Sacré profane et profane sacré avec accentus aux Bouffes du Nord
Le début de soirée avec accentus est marqué par des pièces légères, mais dans lesquelles le sacré commence déjà à s’immiscer. Les thèmes, les intentions et les atmosphères abordés par les extraits choisis sont proches d’errements, de méditations spirituelles avec Romance du soir, Calme des nuits et Les Fleurs et les Arbres de Camille Saint-Saëns, ainsi qu'avec L’Obscurité et À la lumière de Reynaldo Hahn. Le reste du répertoire, notamment la Saltarelle de Saint-Saëns ou les chansons et madrigaux de Reynaldo Hahn, assume quant à lui plus franchement sa légèreté et sa gaieté avec des rythmes de danse qui équilibrent joyeusement le programme. La suite plonge l’auditoire dans la Messe de Clémence de Grandval qui apporte un éclairage moins conventionnel à une musique sacrée teintée de mondanités avec les trois jeunes solistes accompagnés par Eloïse Bella Kohn au piano, et Olivier Houette à l’orgue.

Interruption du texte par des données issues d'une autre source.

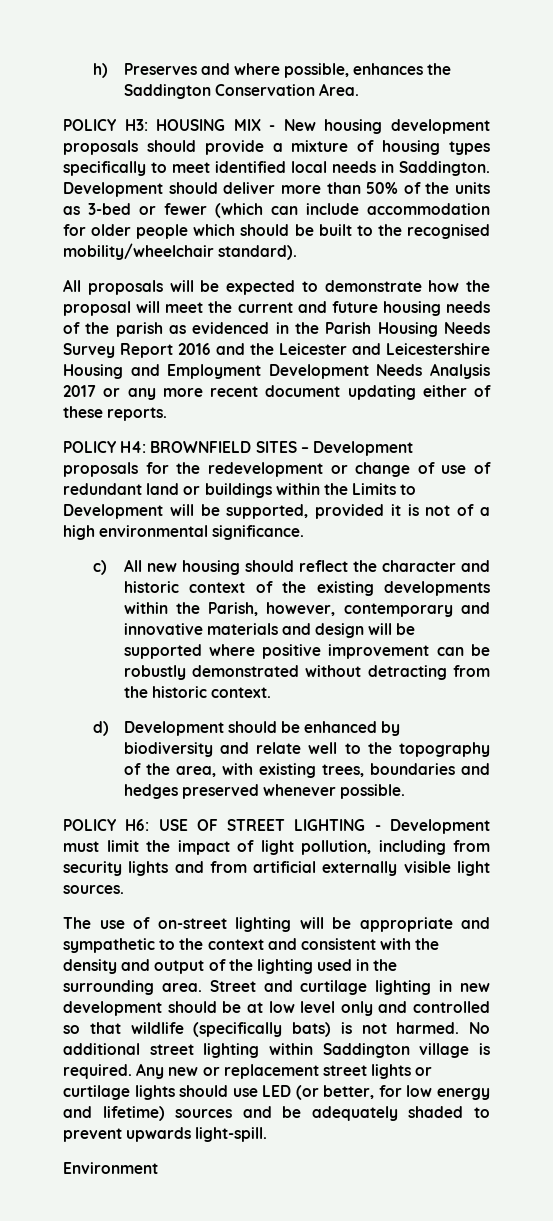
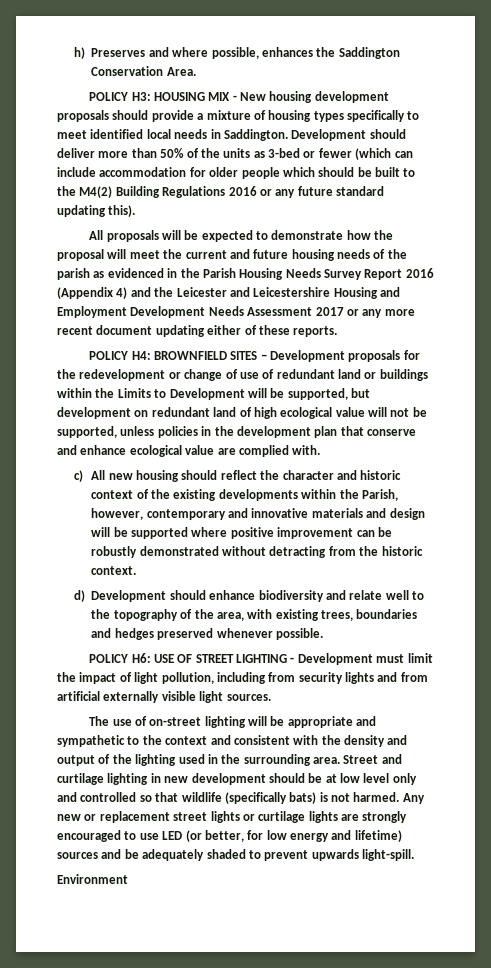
- Development should deliver more than 50% of the units as 3-bed or fewer (which can include accommodation for older people which should be built to the recognised mobility/wheelchair standard).
+ Development should deliver more than 50% of the units as 3-bed or fewer (which can include accommodation for older people which should be built to the M4(2) Building Regulations 2016 or any future standard updating this).
- All proposals will be expected to demonstrate how the proposal will meet the current and future housing needs of the parish as evidenced in the Parish Housing Needs Survey Report 2016 and the Leicester and Leicestershire Housing and Employment Development Needs Analysis 2017 or any more recent document updating either of these reports.
+ All proposals will be expected to demonstrate how the proposal will meet the current and future housing needs of the parish as evidenced in the Parish Housing Needs Survey Report 2016 (Appendix 4) and the Leicester and Leicestershire Housing and Employment Development Needs Assessment 2017 or any more recent document updating either of these reports.
- POLICY H4: BROWNFIELD SITES – Development proposals for the redevelopment or change of use of redundant land or buildings within the Limits to Development will be supported, provided it is not of a high environmental significance.
+ POLICY H4: BROWNFIELD SITES – Development proposals for the redevelopment or change of use of redundant land or buildings within the Limits to Development will be supported, but development on redundant land of high ecological value will not be supported, unless policies in the development plan that conserve and enhance ecological value are complied with.
- d) Development should be enhanced by biodiversity and relate well to the topography of the area, with existing trees, boundaries and hedges preserved whenever possible.
+ d) Development should enhance biodiversity and relate well to the topography of the area, with existing trees, boundaries and hedges preserved whenever possible.
- No additional street lighting within Saddington village is required.
- Any new or replacement street lights or curtilage lights should use LED (or better, for low energy and lifetime) sources and be adequately shaded to prevent upwards light-spill.
+ Any new or replacement street lights or curtilage lights are strongly encouraged to use LED (or better, for low energy and lifetime) sources and be adequately shaded to prevent upwards light-spill.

Le Chœur accentus s’engage dans ce répertoire avec discernement, intelligence et une maîtrise technique certaine. Les nuances piano et pianissimo ainsi que la précision des messa di voce (conduites de voix) font entendre une homogénéité irréprochable des couleurs, des timbres et des volumes des voix comme des pupitres, amenant un équilibre qui respecte et transporte l’harmonie. Cette balance subtile est moins évidente dans les parties plus intenses, à plus grand volume où, même si elles dégagent la puissance et la force attendues, les altos et les ténors se retrouvent, inévitablement, quelque peu effacés. La lumière est mise sur les basses, en début de programme, qui soutiennent l’harmonie de leurs voix stables, profondes et pourtant claires, en déployant un interminable legato dans ces phrases où le son, ininterrompu, continue et semble ne jamais devoir s’arrêter. La précision rythmique, lorsque la musique est plus enjouée, n’est pas toujours parfaite, notamment au sein du pupitre de sopranos d’où se font entendre quelques désynchronisations. Cependant, la synergie au sein du chœur est palpable, comme entre le chœur et son chef Christophe Grapperon, qui les dirige avec l’entièreté de son corps et n’hésite pas à danser, sauter pour insuffler la passion et l’énergie aux chanteurs.
Éléonore Pancrazi déploie un mezzo-soprano à la fois lyrique et dramatique, avec des graves ronds et chauds (qui perdent toutefois en force dès le bas médium), un tissu ample et fourni, des aigus larges et faciles. L’articulation est claire, précise, au service du texte et bénéficie d’une technique de souffle bien en place. La soprano lyrique Hélène Carpentier se distingue par la douceur dont est capable sa voix pour magnifier les nuances piano et pianissimo. Les aigus sont bien présents, pleins de panaches et sculptés par une diction méticuleuse. Le ténor Artavazd Sargsyan s’engage corps et âme dans la partition. Il déploie une voix puissante, très claire dont les médiums font parfois entendre quelques nasalités qui parviennent à s’effacer dans l’aigu pour laisser s’exprimer ce tissu large et souple.
Par la pureté de leurs voix, la communion au sein de cet ensemble d’exception, la passion dans l’exécution, accentus renforce la dimension sacrée de son répertoire profane tandis que les trois solistes mènent ensemble une Messe teintée de grandiose et de grandeur, contribuant à mettre en évidence les ponts et les liens qui rassemblent ces univers.